Am Morgen sollte zunächst eine Kranzniederlegung an den Massengräbern der offiziellen Gedenkstätte in der Hauptstadt Kigali stattfinden. Später war eine Zeremonie mit internationalen Gästen im Nationalstadion geplant. Bereits seit Januar wurde eine «Flamme der Hoffnung» durch alle 30 Bezirke des Landes getragen, die Präsident Paul Kagame übergeben werden und 100 Tage lang brennen sollte.
Ohne Frankreich
An der Zeremonie nimmt auch Luxemburgs Außenminister Jean Asselborn teil. Nicht dabei sind Vertreter Frankreichs. Nachdem der Präsident Ruandas Paul Kagamé Frankreich indirekt eine Beteiligung am Völkermord vorgeworfen hatte, beschloss Paris, nur auf Botschafterebene an der Teuerfeierlichkeit teilzunehmen. Am Montag lud die Regierung Ruandas den Botschafter aus. Er habe einen Anruf erhalten und erfahren, dass er für die Zeremonie nicht akkreditiert sei, sagte Botschafter Michel Flesch.
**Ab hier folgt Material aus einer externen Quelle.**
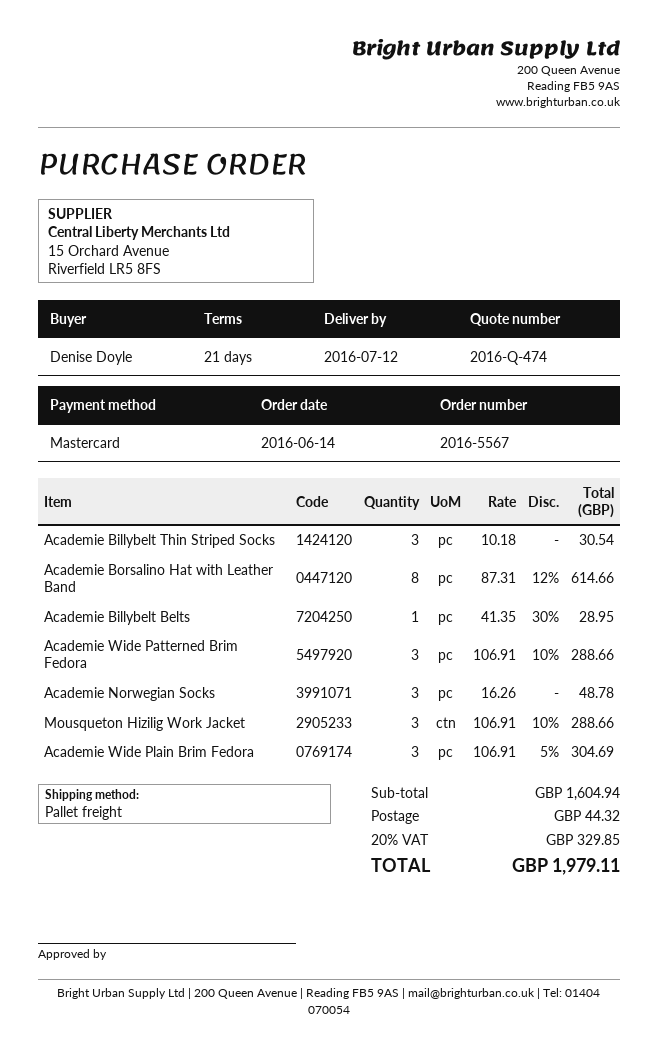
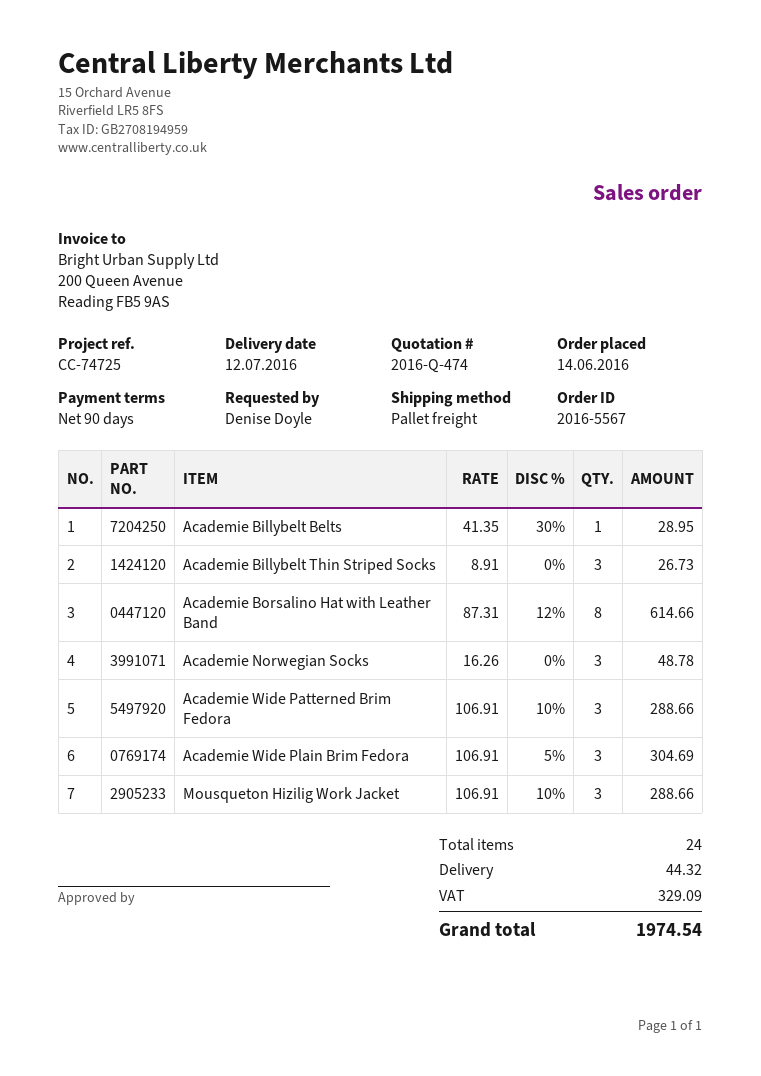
payment terms: 21 days -> 90 days
Academie Billybelt Thin Striped Socks: 3 x 10.18 = 30.54 -> 3 x 8.91 = 26.73
tax: 329.85 -> 329.09
total: 1979.11 -> 1974.54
Auslöser des Genozids war am 6. April 1994 der Abschuss des Flugzeuges, in dem Hutu-Präsident Präsident Juvénal Habyarimana unterwegs war. Wer für die Tat verantwortlich war, ist bis heute nicht geklärt. Erst Mitte Juli gelang es der Tutsi-Rebellenarmee «Ruandische Patriotische Front», das Land unter Kontrolle zu bringen.